In dealing with "big data" projects at work I have come to a definition that seems useful.
Big Data is composed of several systems that work together:
- The hardware that enables all the other algorithms needed to handle and analyze the data of interest.
- The algorithms which efficiently load, transform and store data from varied, high volume data flows.
- The algorithms which retrieve and manage the stored data in a way that allows other algorithms and s/w tools to act on it efficiently.
- Correlation algorithms which automatically comb through the data looking for data items which are related in ways which might be "interesting" to the end user.
- The visualization tools which are used to look at the automatically flagged "interesting" subset of data in order to determine if the data is actually useful and if so, how.
- The actionable information that the end user extracts from the system which he uses to further whatever goals originally justified implementing the big data system.

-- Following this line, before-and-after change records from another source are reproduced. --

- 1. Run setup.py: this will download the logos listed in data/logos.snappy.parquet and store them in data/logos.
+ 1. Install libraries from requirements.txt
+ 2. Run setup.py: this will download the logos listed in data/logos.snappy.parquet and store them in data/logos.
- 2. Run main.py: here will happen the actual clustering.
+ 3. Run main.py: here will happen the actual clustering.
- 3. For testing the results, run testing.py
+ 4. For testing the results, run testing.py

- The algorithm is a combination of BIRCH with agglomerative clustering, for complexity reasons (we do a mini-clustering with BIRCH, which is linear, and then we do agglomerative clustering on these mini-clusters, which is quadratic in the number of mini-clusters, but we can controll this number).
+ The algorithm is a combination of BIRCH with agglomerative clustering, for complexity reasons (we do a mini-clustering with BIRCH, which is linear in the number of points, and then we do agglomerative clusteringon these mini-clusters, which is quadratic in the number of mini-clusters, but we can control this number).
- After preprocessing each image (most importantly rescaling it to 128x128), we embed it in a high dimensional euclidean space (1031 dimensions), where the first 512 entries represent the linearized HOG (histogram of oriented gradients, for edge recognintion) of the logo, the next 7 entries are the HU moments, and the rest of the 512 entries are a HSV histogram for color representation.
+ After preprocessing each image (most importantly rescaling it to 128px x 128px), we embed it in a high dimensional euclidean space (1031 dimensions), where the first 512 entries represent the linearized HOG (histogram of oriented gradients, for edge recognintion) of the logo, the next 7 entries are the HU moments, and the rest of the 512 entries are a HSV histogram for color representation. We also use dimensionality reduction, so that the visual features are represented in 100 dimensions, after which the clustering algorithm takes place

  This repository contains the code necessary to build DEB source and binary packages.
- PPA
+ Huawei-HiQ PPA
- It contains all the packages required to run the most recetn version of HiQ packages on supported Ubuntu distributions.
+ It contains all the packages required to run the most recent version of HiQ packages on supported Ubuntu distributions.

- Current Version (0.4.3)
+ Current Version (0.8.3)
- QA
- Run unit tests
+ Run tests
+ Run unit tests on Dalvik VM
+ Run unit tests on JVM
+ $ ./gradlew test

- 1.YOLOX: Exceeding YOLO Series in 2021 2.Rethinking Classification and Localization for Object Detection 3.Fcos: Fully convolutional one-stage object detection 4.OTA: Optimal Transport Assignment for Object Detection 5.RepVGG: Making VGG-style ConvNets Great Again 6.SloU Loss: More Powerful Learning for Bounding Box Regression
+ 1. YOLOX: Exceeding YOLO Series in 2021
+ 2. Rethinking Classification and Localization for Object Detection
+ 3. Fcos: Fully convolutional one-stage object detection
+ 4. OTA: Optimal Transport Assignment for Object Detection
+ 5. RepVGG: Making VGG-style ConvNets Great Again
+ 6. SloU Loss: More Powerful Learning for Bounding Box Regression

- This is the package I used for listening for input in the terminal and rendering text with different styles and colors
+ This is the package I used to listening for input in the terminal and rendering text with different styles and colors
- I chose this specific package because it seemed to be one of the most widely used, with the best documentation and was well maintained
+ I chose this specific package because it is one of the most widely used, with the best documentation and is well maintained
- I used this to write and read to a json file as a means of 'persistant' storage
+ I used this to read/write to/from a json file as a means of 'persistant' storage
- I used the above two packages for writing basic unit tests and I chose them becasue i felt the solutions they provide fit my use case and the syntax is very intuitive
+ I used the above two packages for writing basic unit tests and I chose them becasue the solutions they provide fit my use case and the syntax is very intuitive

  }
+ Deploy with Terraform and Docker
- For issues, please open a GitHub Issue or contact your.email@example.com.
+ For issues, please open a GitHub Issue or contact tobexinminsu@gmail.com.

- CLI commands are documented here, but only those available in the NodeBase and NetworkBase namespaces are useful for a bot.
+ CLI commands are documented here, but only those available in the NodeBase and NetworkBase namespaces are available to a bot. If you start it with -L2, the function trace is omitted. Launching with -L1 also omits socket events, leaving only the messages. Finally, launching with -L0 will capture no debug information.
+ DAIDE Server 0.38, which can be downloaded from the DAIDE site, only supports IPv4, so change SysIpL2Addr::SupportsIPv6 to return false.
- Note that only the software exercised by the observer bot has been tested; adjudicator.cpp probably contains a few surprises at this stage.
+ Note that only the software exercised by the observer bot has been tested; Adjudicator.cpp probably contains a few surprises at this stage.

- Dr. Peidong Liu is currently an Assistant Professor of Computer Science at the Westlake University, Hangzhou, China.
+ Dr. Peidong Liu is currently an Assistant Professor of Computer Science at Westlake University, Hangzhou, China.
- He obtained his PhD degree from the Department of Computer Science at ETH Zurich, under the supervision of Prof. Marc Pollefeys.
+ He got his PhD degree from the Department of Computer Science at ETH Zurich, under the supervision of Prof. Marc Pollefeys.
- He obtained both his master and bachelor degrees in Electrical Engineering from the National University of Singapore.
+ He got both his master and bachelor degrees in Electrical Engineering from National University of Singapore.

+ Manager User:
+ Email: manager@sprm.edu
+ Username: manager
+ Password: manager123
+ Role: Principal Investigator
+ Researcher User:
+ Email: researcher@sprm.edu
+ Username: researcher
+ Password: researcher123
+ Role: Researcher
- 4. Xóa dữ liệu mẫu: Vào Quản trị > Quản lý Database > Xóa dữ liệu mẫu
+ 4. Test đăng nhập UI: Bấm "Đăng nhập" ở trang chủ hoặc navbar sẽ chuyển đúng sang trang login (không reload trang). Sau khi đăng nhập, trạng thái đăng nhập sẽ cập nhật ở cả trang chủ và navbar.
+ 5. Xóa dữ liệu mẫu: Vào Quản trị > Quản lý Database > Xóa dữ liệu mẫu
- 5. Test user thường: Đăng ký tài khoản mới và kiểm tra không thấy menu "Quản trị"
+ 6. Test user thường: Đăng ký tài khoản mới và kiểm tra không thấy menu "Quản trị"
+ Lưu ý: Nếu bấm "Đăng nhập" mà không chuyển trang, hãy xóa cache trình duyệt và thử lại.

The hardware, ETL and data storage parts have been addressed by a fairly large number of vendors using proprietary and open source methods. You could say that the data handling platform is becoming a commodity because the movement of data is an undifferentiated requirement for all big data users.
What is still hard is algorithmically filtering the flood of incoming data to pull out the nuggets of interest so that someone can confirm their meaning. The aspects which qualify something as interesting differ from industry to industry and company to company so coming up with a common, turn-key solution may not be possible. So, until that statement is proven false, the seller's market for data scientists will continue.